Which is Better, Cardio or Resistance Training?

Posted by bmagnus On February - 17 - 2010

One of the great exercise controversies of the last few decades is whether most people are better off doing cardio exercise or strength resistance training. One side states that cardio is the way forward, and that heart-pumping workouts such as biking, swimming, running, hiking, aerobic dance, and even walking are the best way to get and stay fit. The other side insists that you need good old fashioned resistance training, either with your own body weight or with equipment such as barbells to really call yourself fit.

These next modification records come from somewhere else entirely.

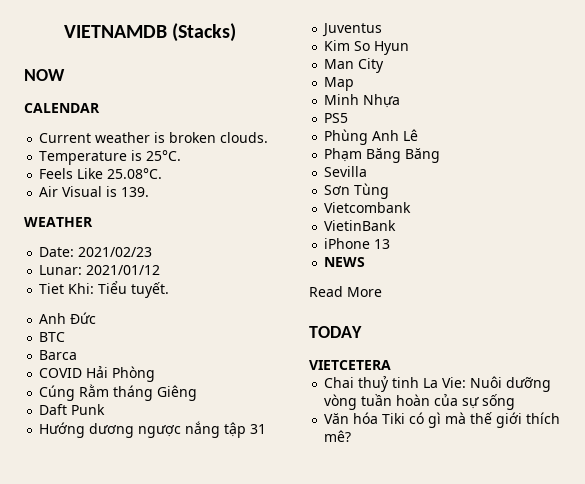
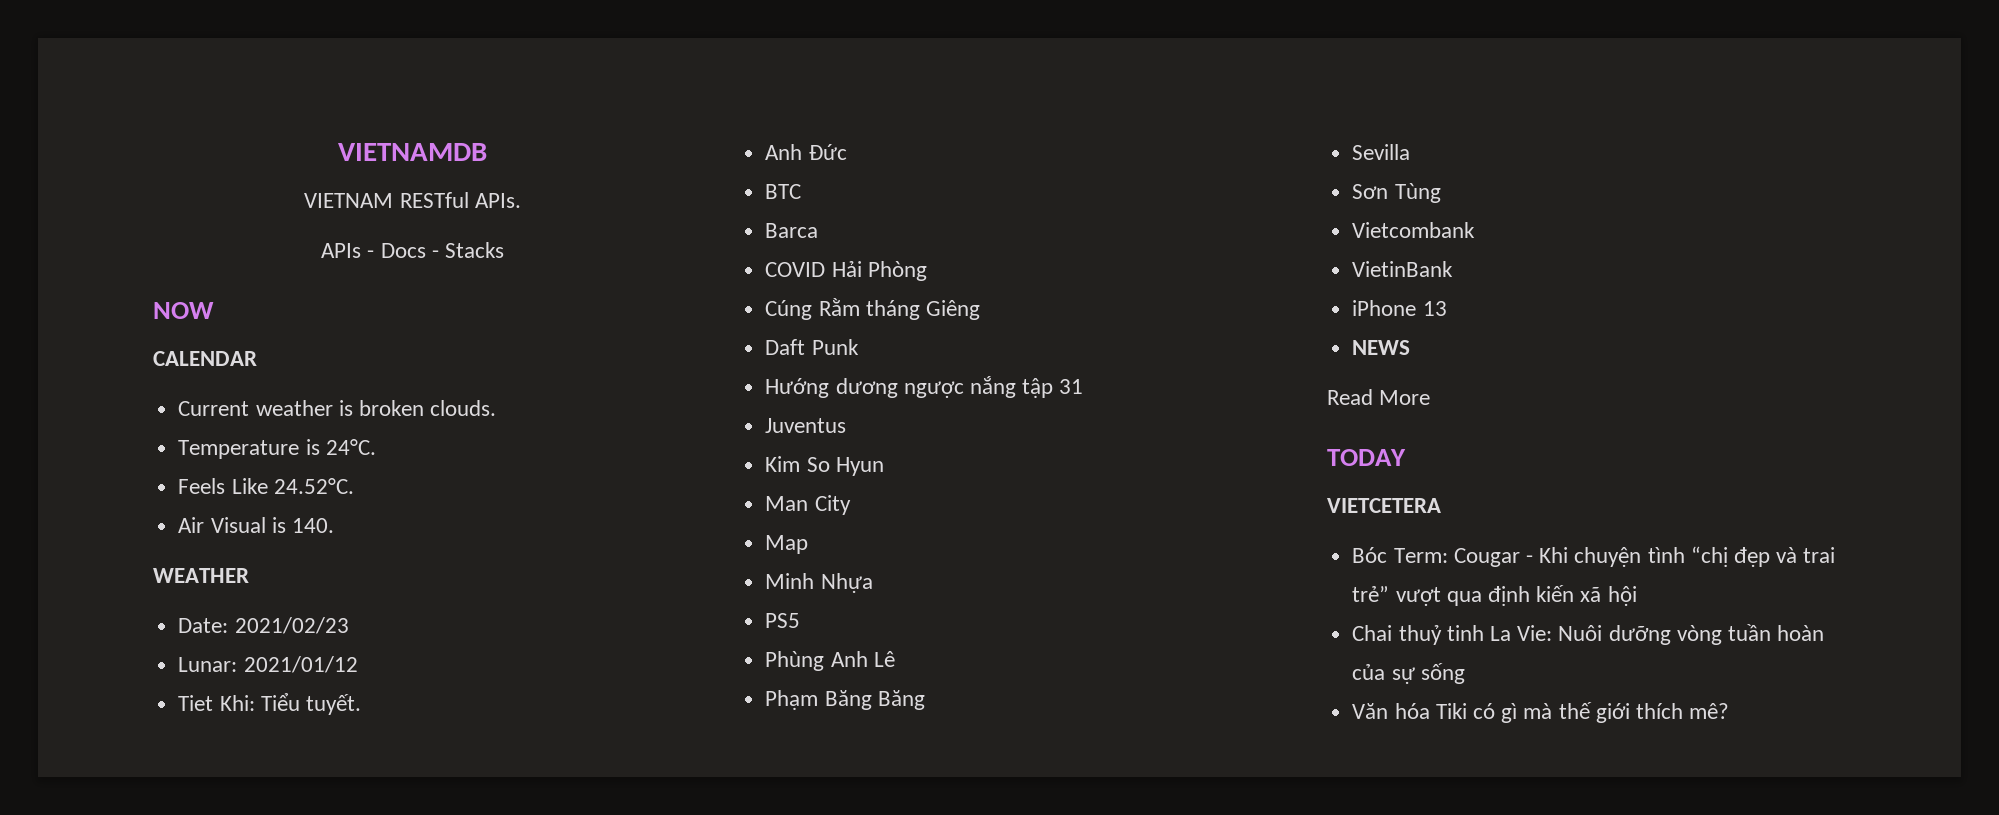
[172,23,237,42] (Stacks) -> [304,192,521,208] [321,242,504,258] // VIETNAM RESTful APIs. // APIs - Docs - Stacks
[146,150,182,161] 25°C. -> [325,439,376,455] 24°C.
[107,168,163,179] 25.08°C. -> [273,478,354,494] 24.52°C.
[121,187,150,197] 139. -> [291,518,334,533] 140.
(391, 365) none -> [1352,546,1836,567] [1352,585,1637,606] // Bóc Term: Cougar - Khi chuyện tình “chị đẹp và trai trẻ” vượt qua định kiến xã hội

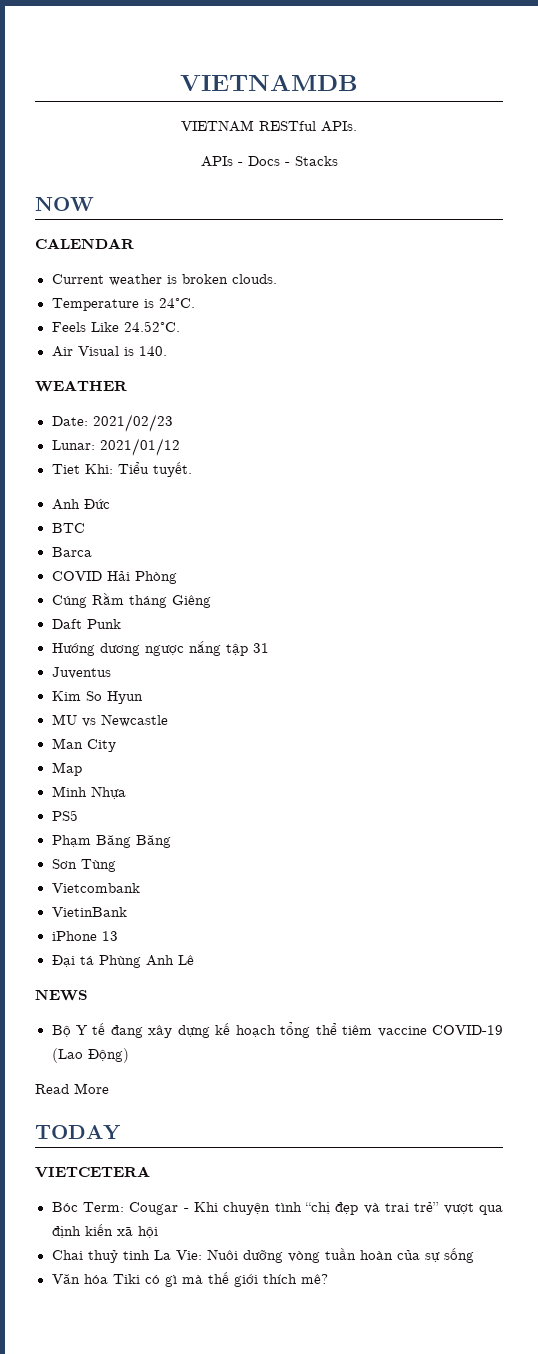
(884, 466) none -> [51,714,168,727] // MU vs Newcastle
[765,651,895,671] // Phùng Anh Lê -> (78, 815) none
[1352,144,1411,160] // Sevilla -> (171, 841) none
[1352,340,1411,355] NEWS -> [51,955,194,968] [35,989,88,1001] [51,1022,503,1038] [51,1048,129,1063] Đại tá Phùng Anh Lê // NEWS // Bộ Y tế đang xây dựng kế hoạch tổng thể tiêm vaccine COVID-19 (Lao Động)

The answer: You need both.

Cardio training has some great benefits without question. It strengthens our hearts and lungs so we can get up and do the many things we do each day. It improves our blood pressure. It can help us burn stored fat in our bodies, and thus help us lose weight. Weight-bearing cardio activities can help build stronger muscles and bones. Some cardio activities — such as biking or walking — can help us get around town in a manner that can be both efficient and fun. We can use cardio equipment such as treadmills and stationary bikes while we catch up on the evening news or our favorite TV shows, working out instead of becoming couch potatoes. Because many cardio activities require no specialized equipment, it’s easy for most people to get started.

By contrast, strength training will do a little bit for the heart, but more importantly it will strengthen the various skeletal muscles. It will increase the amount of muscle fiber and give you “shape.” Because muscle fiber is made of living cells, strength training will increase the metabolism. This means you will be burning more calories every minute of the day, whether you are awake or asleep, not just while you are working out. This is especially important for people over the age of 30, whose metabolisms may be slowing due to age and hormonal declines. Because you will have stronger back, shoulder, and hip muscles, your posture will be better.

Put the two together for the best possible results from exercise, including a great looking body, a positive impact on your cholesterol levels, better mood and sleep, more resilient bones and connective tissues, a lower resting heart rate, more endurance for any activities you participate in, lower risk for many serious and/or chronic diseases, and generally better health. And of course, for the best results, don’t forget a bit of flexibility training too.

Many people think they don’t have time for that, but that is simply not true! Let’s take the current recommendation: a minimum of 30 minutes of moderate activity on most days. in that amount of time, you can do a split routine of cardio three times a week, resistance 2 days a week, and one day dedicated to flexibility — and active recovery. If you prefer to do a routine that is largely the same each day, try a 5 minute warm up and stretch, 10 minutes of fairly vigorous cardio (your own definition of vigorous will be fine!), 10 minutes of strength training including at least one exercise for each major muscle group (legs, butt, abs, back, chest, shoulders, biceps, and triceps; here’s some examples of exercises that require no external weights), and a 5 minutes cool-down with stretch. There are of course many programmed workouts that you can do in a half hour and will keep you on track, such as 10 Minute Trainer.

Fitness takes a little more than a regular walk around the mall, but it doesn’t have to be complicated either.

Comments are closed.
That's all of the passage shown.